» Problem to work on:
Scan the entries below for the word "hcell" and copy every line where it turns up.

----

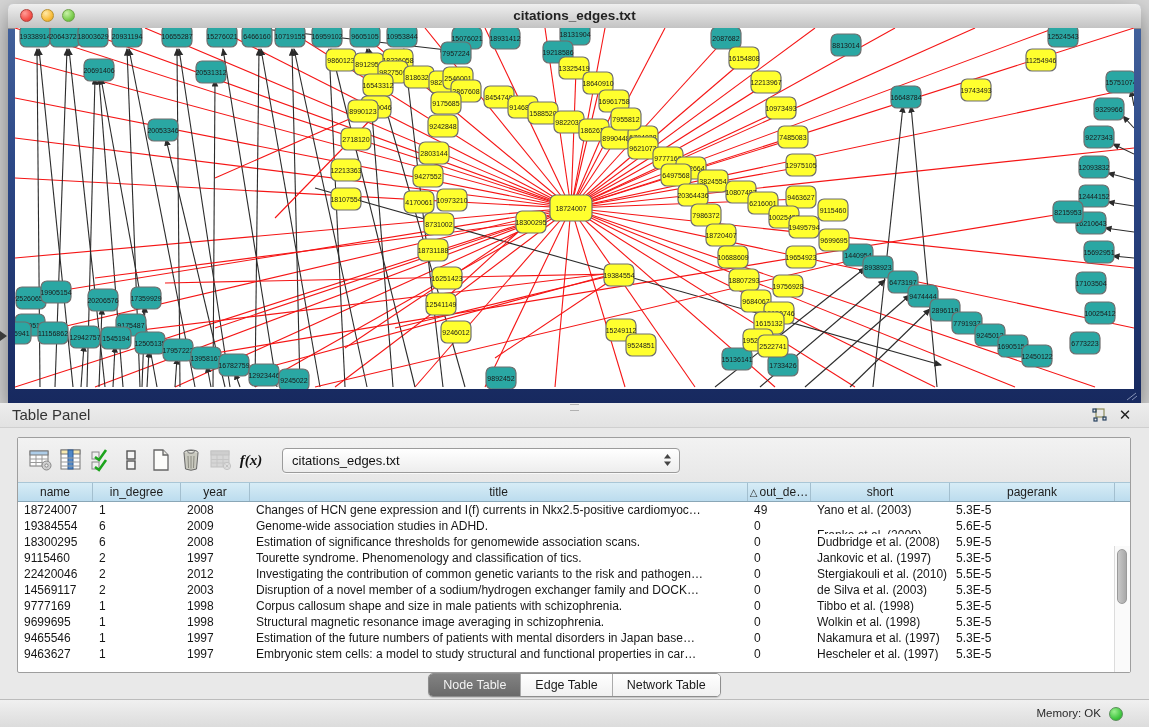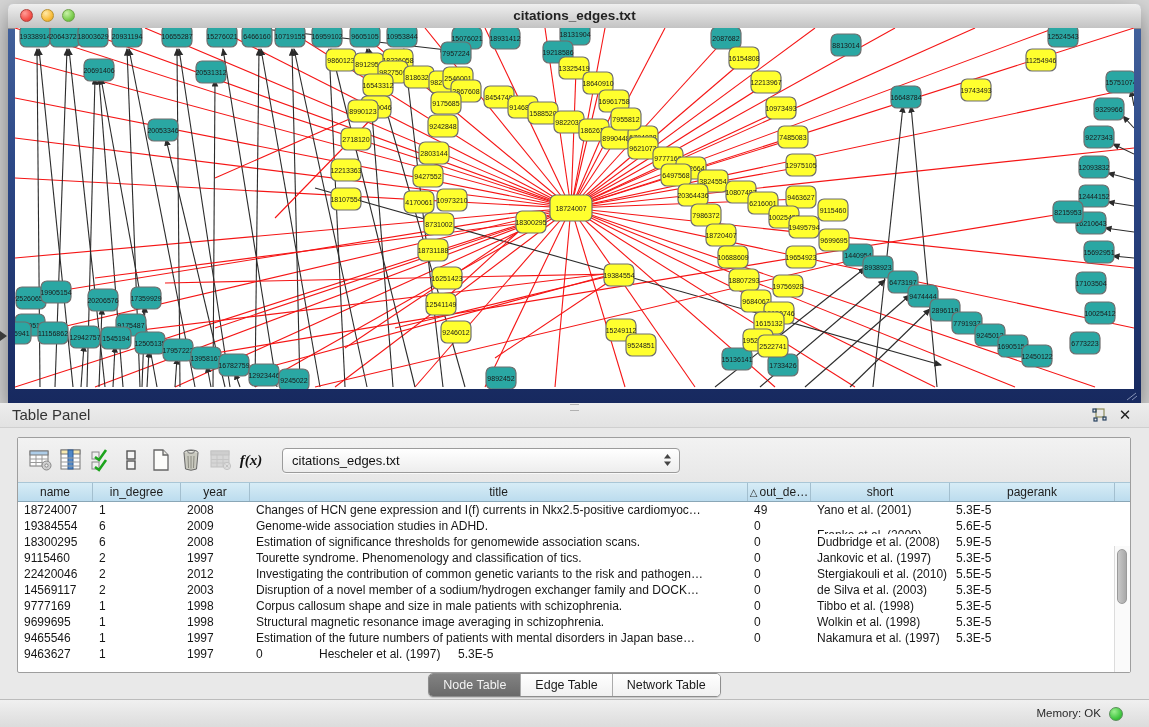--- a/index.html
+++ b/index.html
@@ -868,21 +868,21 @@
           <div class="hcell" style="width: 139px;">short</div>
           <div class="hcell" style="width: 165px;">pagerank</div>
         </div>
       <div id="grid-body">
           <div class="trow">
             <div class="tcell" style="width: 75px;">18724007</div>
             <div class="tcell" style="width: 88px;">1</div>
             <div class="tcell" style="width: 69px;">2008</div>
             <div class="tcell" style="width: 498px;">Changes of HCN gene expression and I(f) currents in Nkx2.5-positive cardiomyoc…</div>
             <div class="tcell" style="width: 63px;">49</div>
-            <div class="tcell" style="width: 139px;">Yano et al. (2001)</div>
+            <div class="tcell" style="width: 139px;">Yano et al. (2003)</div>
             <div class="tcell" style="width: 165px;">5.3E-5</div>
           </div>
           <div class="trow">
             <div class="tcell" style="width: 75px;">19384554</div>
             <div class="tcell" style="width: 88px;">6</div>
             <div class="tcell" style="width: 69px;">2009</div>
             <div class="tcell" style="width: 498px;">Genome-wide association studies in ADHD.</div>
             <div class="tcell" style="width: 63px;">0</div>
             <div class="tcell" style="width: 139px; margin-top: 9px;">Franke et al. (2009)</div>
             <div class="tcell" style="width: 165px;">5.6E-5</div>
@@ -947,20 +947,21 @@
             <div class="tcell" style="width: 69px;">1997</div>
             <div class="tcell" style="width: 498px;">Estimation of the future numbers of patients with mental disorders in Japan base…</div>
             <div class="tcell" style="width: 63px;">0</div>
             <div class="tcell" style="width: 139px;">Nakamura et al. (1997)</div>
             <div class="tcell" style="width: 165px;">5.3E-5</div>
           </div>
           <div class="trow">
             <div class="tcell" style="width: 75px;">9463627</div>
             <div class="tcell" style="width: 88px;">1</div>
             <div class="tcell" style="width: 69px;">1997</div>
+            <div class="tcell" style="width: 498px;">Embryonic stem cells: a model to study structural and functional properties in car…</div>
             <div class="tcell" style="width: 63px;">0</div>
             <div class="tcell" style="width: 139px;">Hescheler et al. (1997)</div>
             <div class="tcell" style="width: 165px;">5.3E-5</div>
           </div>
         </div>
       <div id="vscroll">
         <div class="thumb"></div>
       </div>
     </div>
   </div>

----

» Answer section:
           <div class="hcell" style="width: 139px;">short</div>
           <div class="hcell" style="width: 165px;">pagerank</div>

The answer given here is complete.